Be aware it is ultimately the flat owners sole responsibility to find out what planning permissions are required from their local authority. In addition, each flat owner needs to obtain written permission from the freeholder and/or the Management Company.
Planning permission for listed buildings
If your house or flat is a listed building, you must obtain Listed Building Consent (LBC) from the local planning authority to install or replace any windows or doors. You need to apply to local authority for listed building consent. It is free to apply for listed building consent. Just download an application form from your local planning authority’s website.
Listed buildings are classed three in three categories as follows:
- Grade I: Buildings are of exceptional interest; only 2.5% of listed buildings are Grade I.
- Grade II*: Buildings are particularly important, being of more than special interest; 5.8% of listed buildings are Grade II*.
- Grade II: Buildings of special architectural or historic interest. 91.7% of listed buildings are Grade II.
The total number of listed buildings is not known exactly. However, it is estimated that there are around 500,000 listed buildings on the NHLE ( National Heritage List for England). As you see the majority of listed buildings fall within the Grade II category.
The National Heritage List for England (NHLE) contains details of all listed buildings in England. To find out if a property is listed just Search the List.
Planning permission for houses in conservation areas
Conservation Areas are areas of the city which have been designated by the council for their special architectural or historic interest.
If your property is not a Listed Building but is located within a conservation area then you will require Planning Permission to alter or replace windows or doors. If you property is both a Listed Building and located in a conservation area then you will need to apply for both Listed Building Consent and Planning Permission. These requirements apply to both modern and older, traditional, properties.

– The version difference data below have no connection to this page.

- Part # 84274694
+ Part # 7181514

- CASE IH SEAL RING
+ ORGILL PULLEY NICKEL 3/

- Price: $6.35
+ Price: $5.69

If your building is listed in a conservation area you should speak to your local planning authority before installing anything. Some conservation areas are subject to special controls when the local authority wishes to protect particular building features, such as doors or windows. These are called ‘Article 4 Directions’, and restrict work that wouldn’t normally require planning permission, such as replacing a window with one of a similar design. To find out if an Article 4 Direction exists for your conservation area, contact your local authority. They will be able to tell you what kinds of work you’ll need planning permission for.
Permitted development (PD) rights: You can make certain types of minor changes to your house without needing to apply for planning permission. These are called “permitted development rights”. PD rights are a national grant of planning permission which allow certain building works and changes of use to be carried out without having to make a planning application.
Dwellinghouse: For the purposes of this guidance, the term “dwellinghouse” does not include a building containing one or more flats, or a flat contained within such a building
Flat: A separate and self contained residence, which is one of several within a larger building.
Listed building consent (LBC): LBC is a planning application process whereby the Historic Environment Division is required to be consulted on any alteration affecting the character of the structure of a listed building – either to the exterior, the interior or structures within its curtilage, including the fixing of advertisements or signs.